Detected change data:
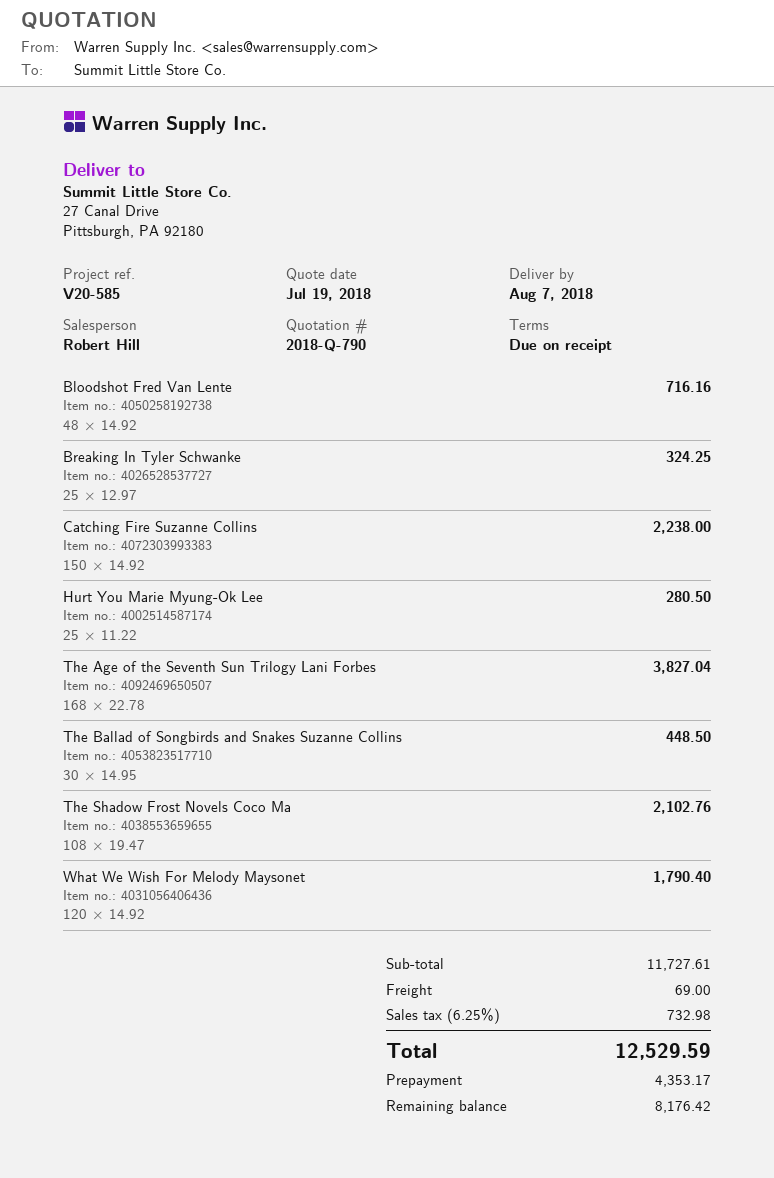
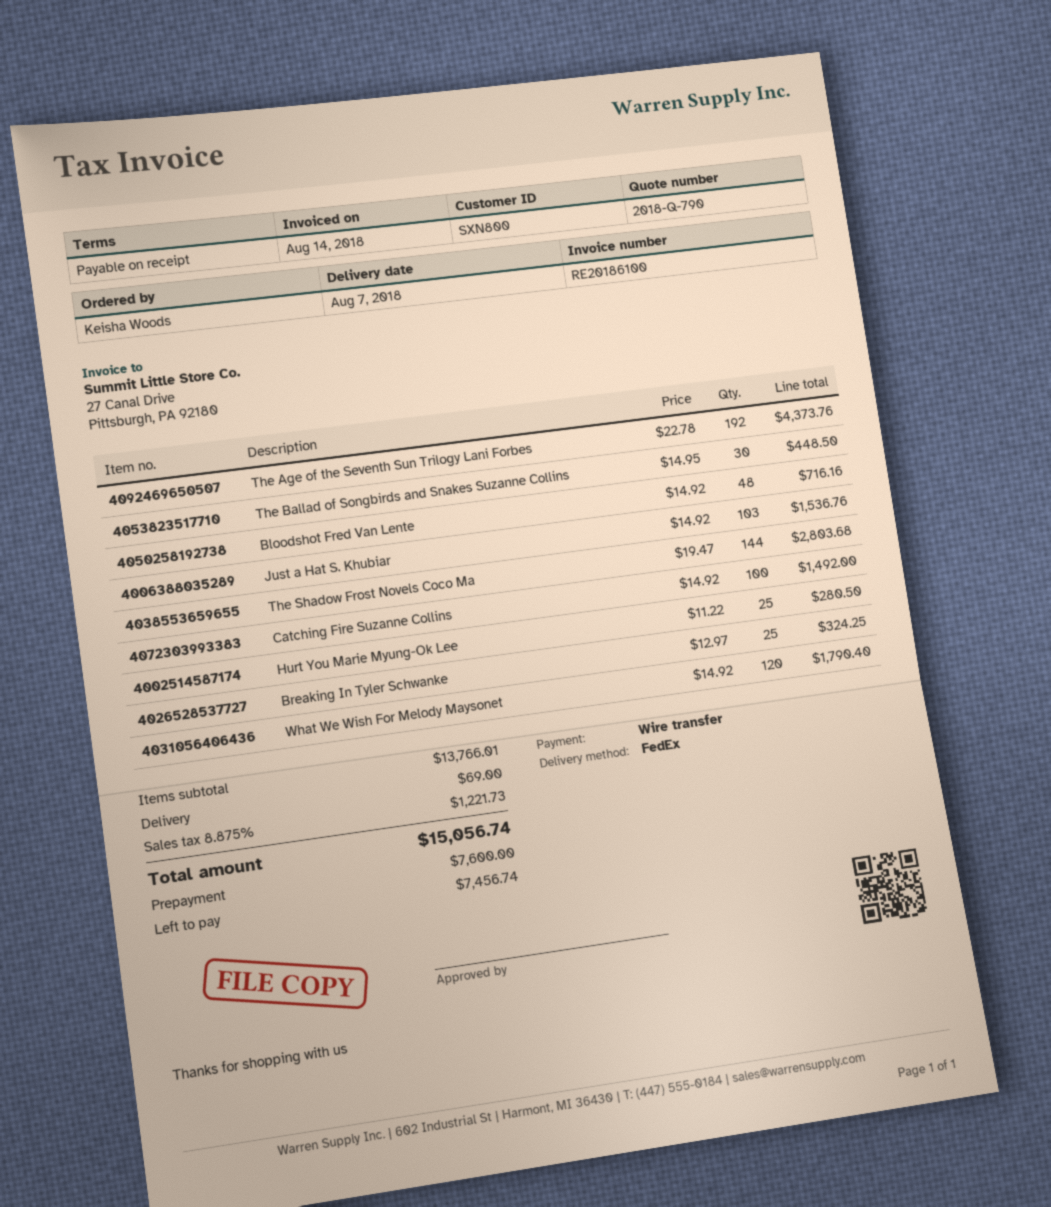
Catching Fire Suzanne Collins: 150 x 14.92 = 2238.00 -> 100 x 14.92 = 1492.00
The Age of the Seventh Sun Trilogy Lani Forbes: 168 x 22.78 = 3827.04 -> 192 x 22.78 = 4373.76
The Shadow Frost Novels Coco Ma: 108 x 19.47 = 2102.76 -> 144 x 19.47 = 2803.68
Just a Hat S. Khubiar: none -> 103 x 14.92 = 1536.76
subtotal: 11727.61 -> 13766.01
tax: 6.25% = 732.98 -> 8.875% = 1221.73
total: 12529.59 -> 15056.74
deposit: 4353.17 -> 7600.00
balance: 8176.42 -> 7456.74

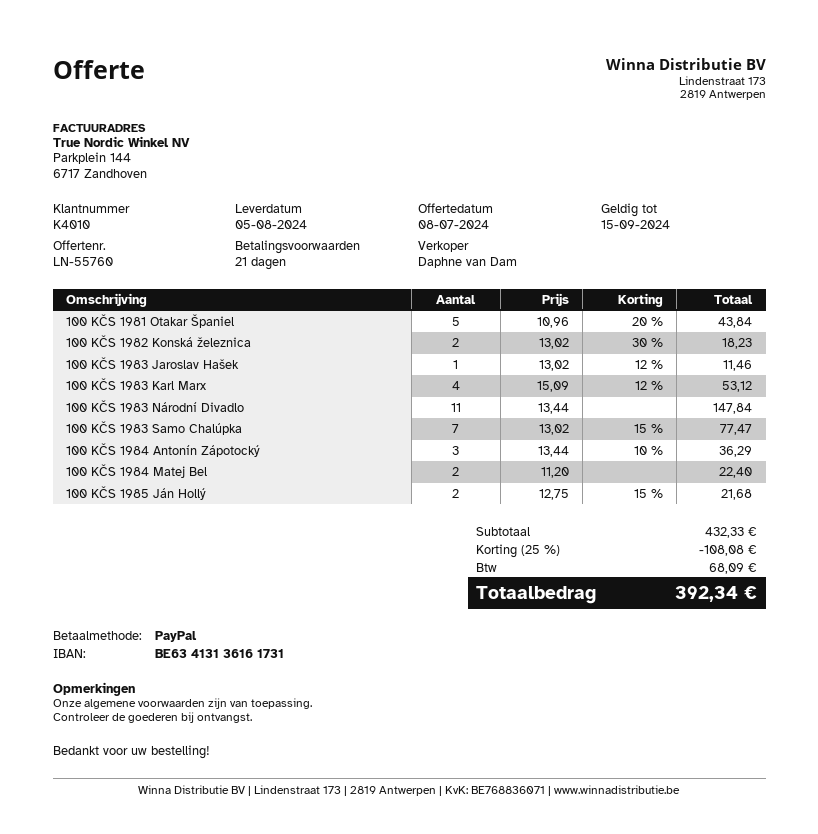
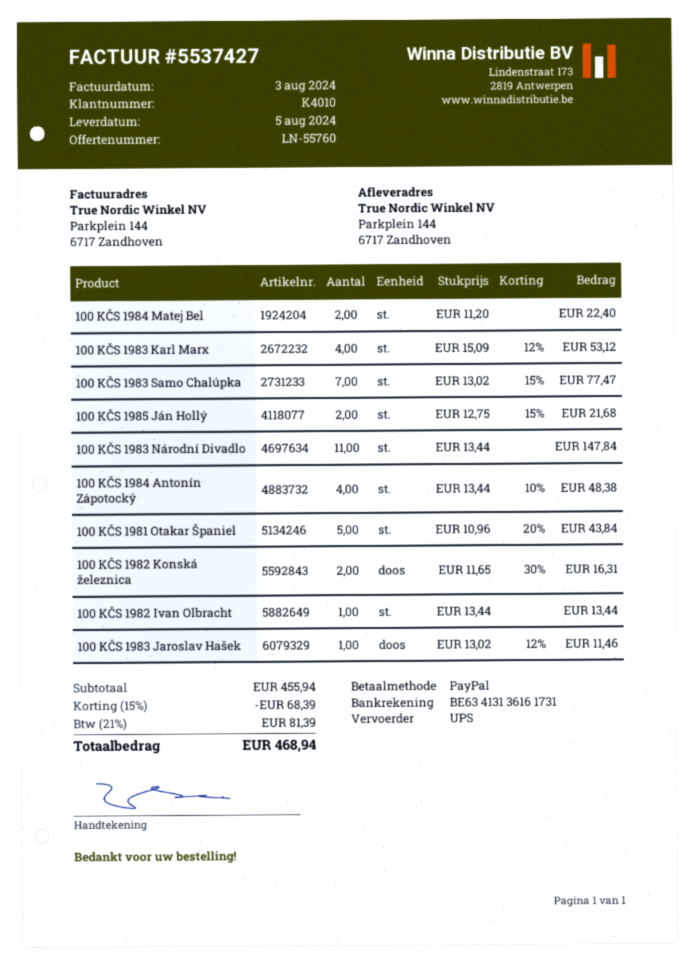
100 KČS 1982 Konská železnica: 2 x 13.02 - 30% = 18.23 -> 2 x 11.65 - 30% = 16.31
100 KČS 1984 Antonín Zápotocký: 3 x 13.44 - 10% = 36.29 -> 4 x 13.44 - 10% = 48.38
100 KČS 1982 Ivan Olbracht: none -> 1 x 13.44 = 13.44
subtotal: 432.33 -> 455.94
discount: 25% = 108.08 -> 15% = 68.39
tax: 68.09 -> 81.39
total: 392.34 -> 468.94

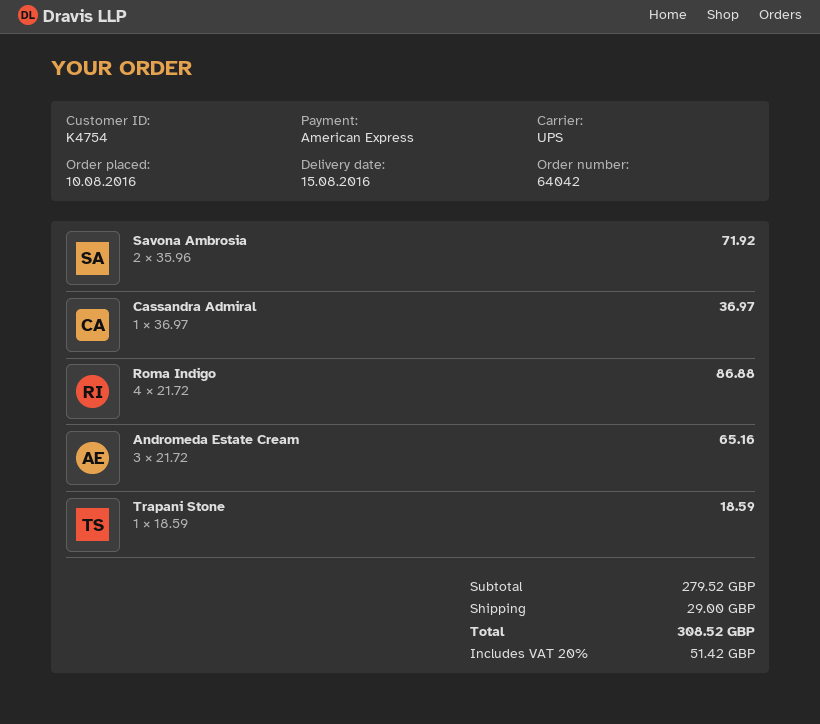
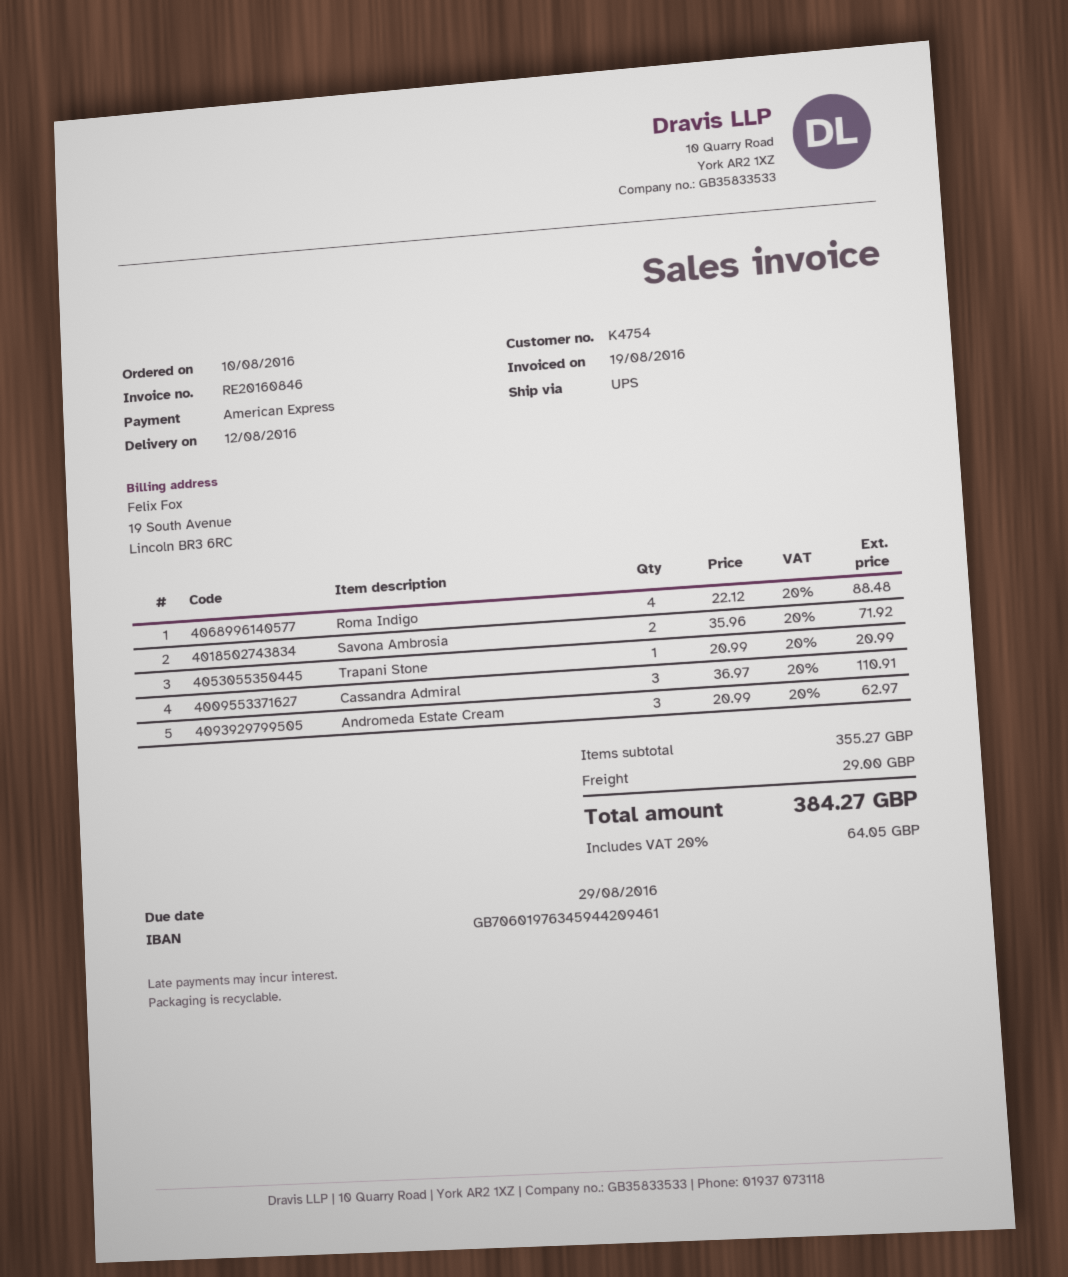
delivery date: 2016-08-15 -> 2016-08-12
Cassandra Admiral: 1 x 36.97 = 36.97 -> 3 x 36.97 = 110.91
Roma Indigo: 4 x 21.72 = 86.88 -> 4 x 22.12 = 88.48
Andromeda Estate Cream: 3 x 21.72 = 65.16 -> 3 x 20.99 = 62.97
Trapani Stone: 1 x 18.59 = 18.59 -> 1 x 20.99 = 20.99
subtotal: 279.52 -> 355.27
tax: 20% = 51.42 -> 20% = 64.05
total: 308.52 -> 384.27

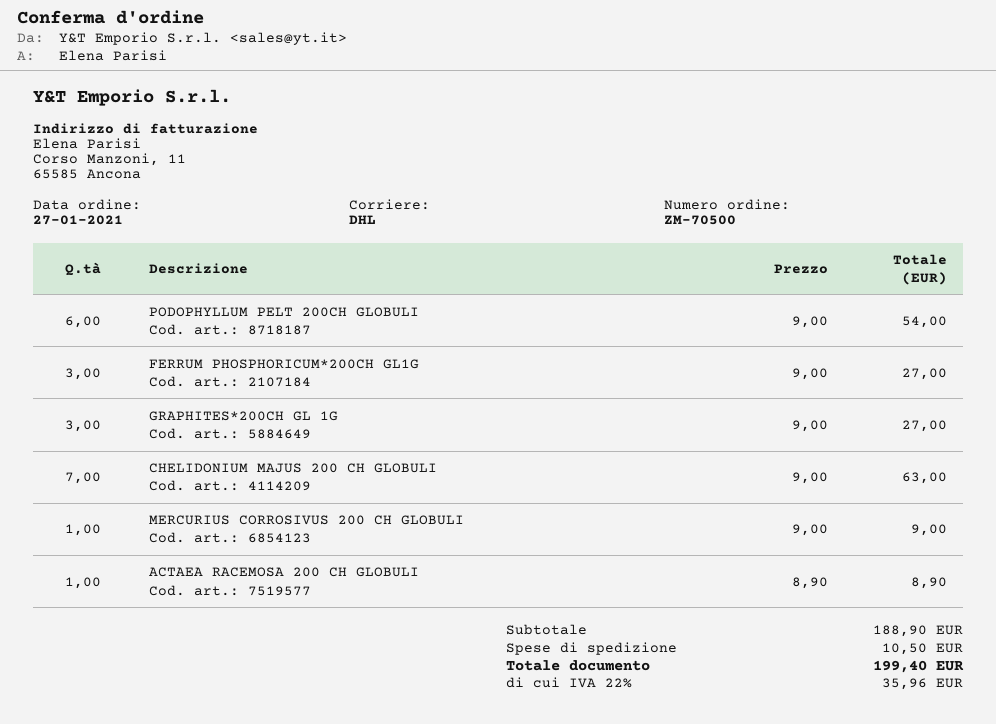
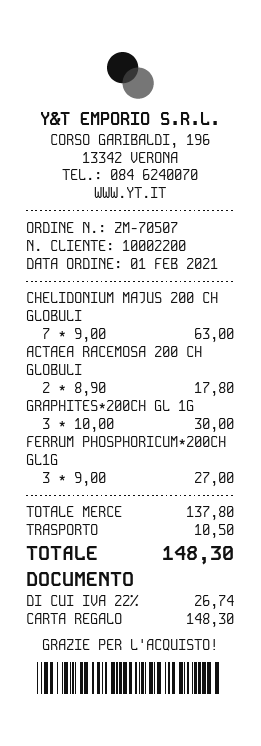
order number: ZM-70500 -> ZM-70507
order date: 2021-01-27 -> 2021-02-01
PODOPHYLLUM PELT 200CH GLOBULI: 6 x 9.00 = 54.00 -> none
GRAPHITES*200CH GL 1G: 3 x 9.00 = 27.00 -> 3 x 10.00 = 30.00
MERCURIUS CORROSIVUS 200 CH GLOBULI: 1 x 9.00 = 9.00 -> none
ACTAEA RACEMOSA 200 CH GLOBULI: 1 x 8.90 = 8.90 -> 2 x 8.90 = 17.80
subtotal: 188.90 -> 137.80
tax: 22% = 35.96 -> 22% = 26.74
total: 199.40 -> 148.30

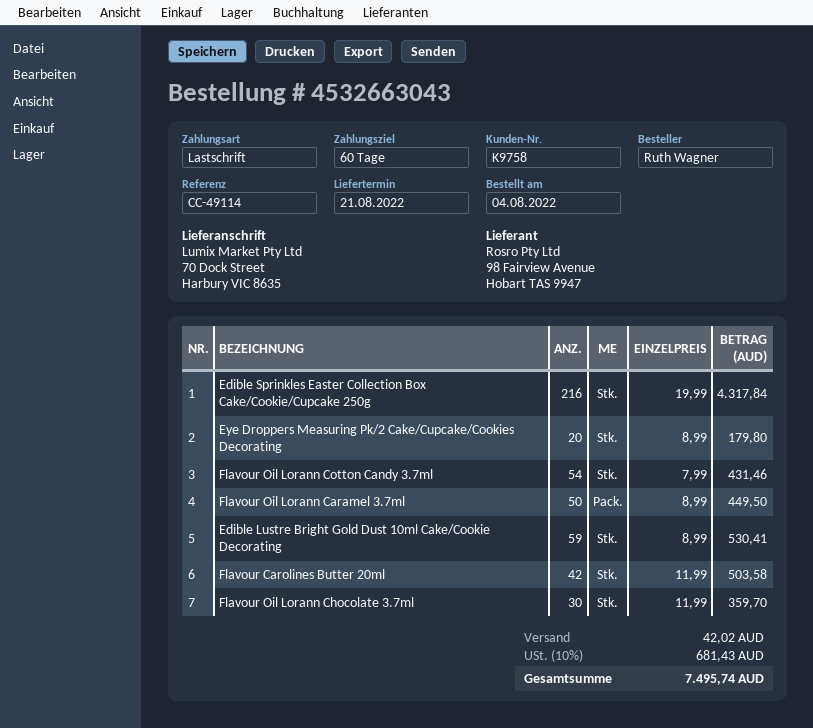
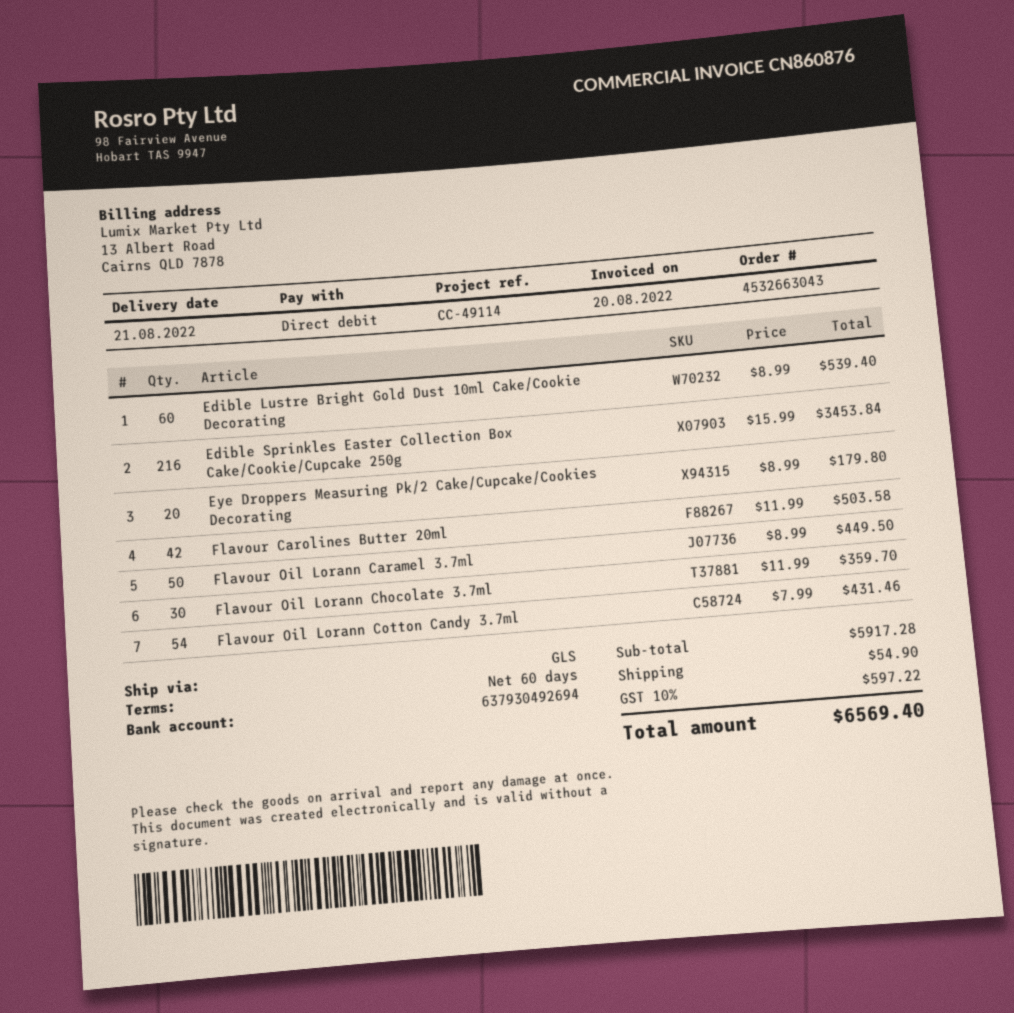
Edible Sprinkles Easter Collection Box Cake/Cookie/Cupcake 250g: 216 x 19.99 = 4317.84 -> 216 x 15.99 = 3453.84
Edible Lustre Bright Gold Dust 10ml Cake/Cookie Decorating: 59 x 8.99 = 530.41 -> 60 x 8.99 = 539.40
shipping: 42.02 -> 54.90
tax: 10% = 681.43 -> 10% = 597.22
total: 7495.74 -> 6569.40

THE PROBLEM:
Produce a verbatim copy of the lines from the one holding "Edible Lustre Bright" to the final line of the data, and nothing more.

COMPLETED EXERCISE:
Edible Lustre Bright Gold Dust 10ml Cake/Cookie Decorating: 59 x 8.99 = 530.41 -> 60 x 8.99 = 539.40
shipping: 42.02 -> 54.90
tax: 10% = 681.43 -> 10% = 597.22
total: 7495.74 -> 6569.40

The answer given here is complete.